• TASK OBJECTIVE: When you reproduce these records, keep every word exactly and drop the images.
(RECORDS FOR THIS TASK begins)
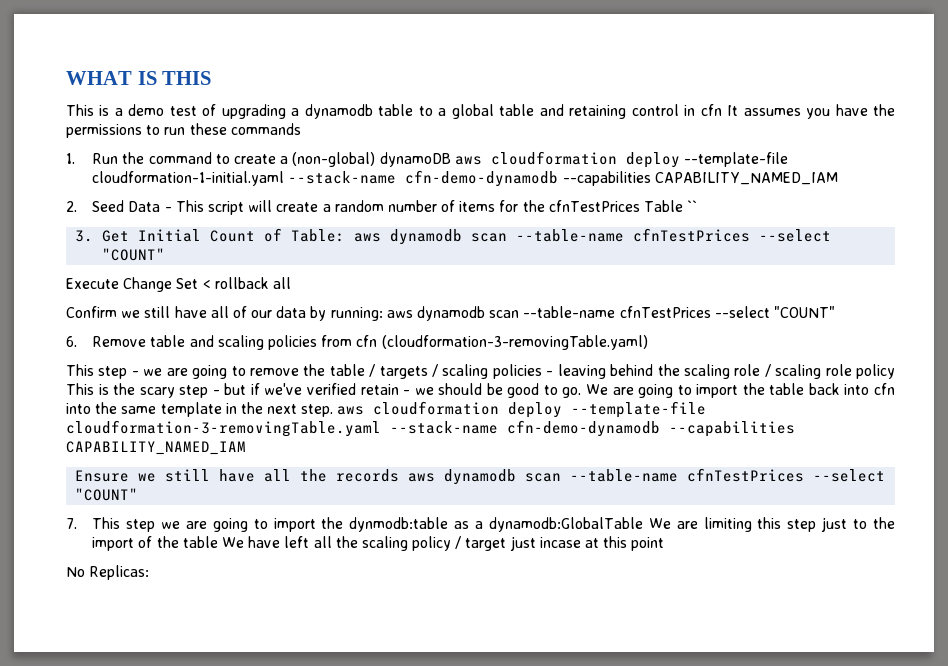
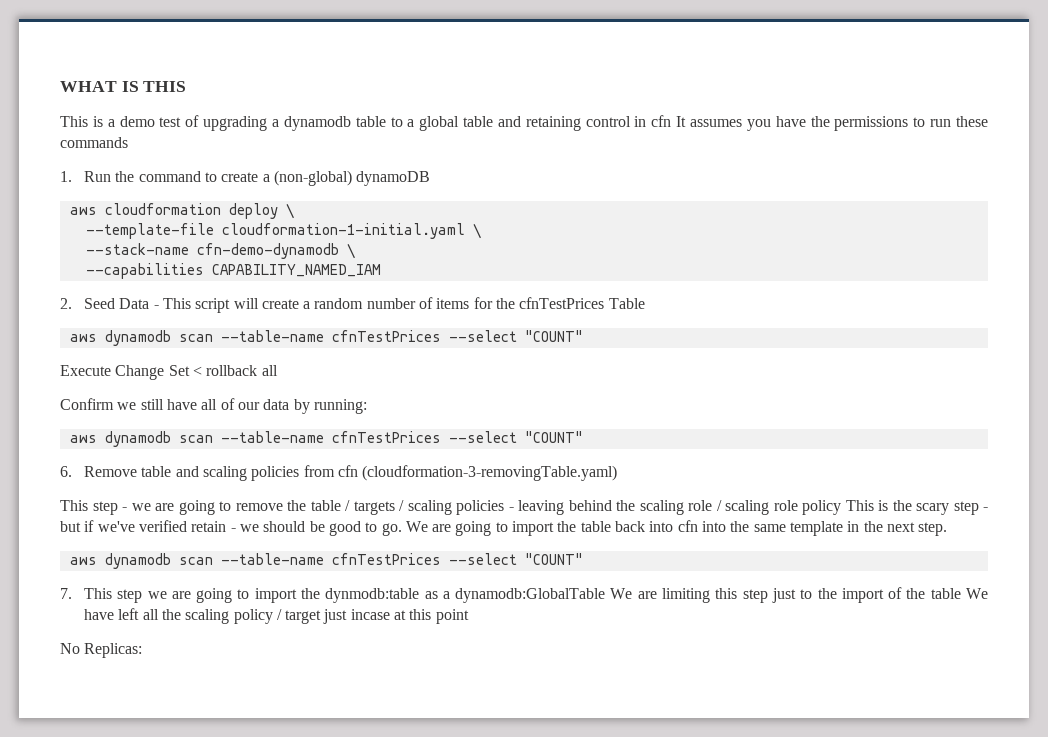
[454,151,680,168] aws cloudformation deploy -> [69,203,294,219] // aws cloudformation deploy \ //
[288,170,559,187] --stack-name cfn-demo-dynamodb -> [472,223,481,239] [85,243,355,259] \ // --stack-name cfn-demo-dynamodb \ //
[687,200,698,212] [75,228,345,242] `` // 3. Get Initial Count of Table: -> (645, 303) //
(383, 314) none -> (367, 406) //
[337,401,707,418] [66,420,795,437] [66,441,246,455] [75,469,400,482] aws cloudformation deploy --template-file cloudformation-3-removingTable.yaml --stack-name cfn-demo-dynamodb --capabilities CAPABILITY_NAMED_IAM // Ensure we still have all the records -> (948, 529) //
(RECORDS FOR THIS TASK ends)
• ANSWER SECTION:
[454,151,680,168] aws cloudformation deploy -> [69,203,294,219] // aws cloudformation deploy \ //
[288,170,559,187] --stack-name cfn-demo-dynamodb -> [472,223,481,239] [85,243,355,259] \ // --stack-name cfn-demo-dynamodb \ //
[687,200,698,212] [75,228,345,242] `` // 3. Get Initial Count of Table: -> (645, 303) //
(383, 314) none -> (367, 406) //
[337,401,707,418] [66,420,795,437] [66,441,246,455] [75,469,400,482] aws cloudformation deploy --template-file cloudformation-3-removingTable.yaml --stack-name cfn-demo-dynamodb --capabilities CAPABILITY_NAMED_IAM // Ensure we still have all the records -> (948, 529) //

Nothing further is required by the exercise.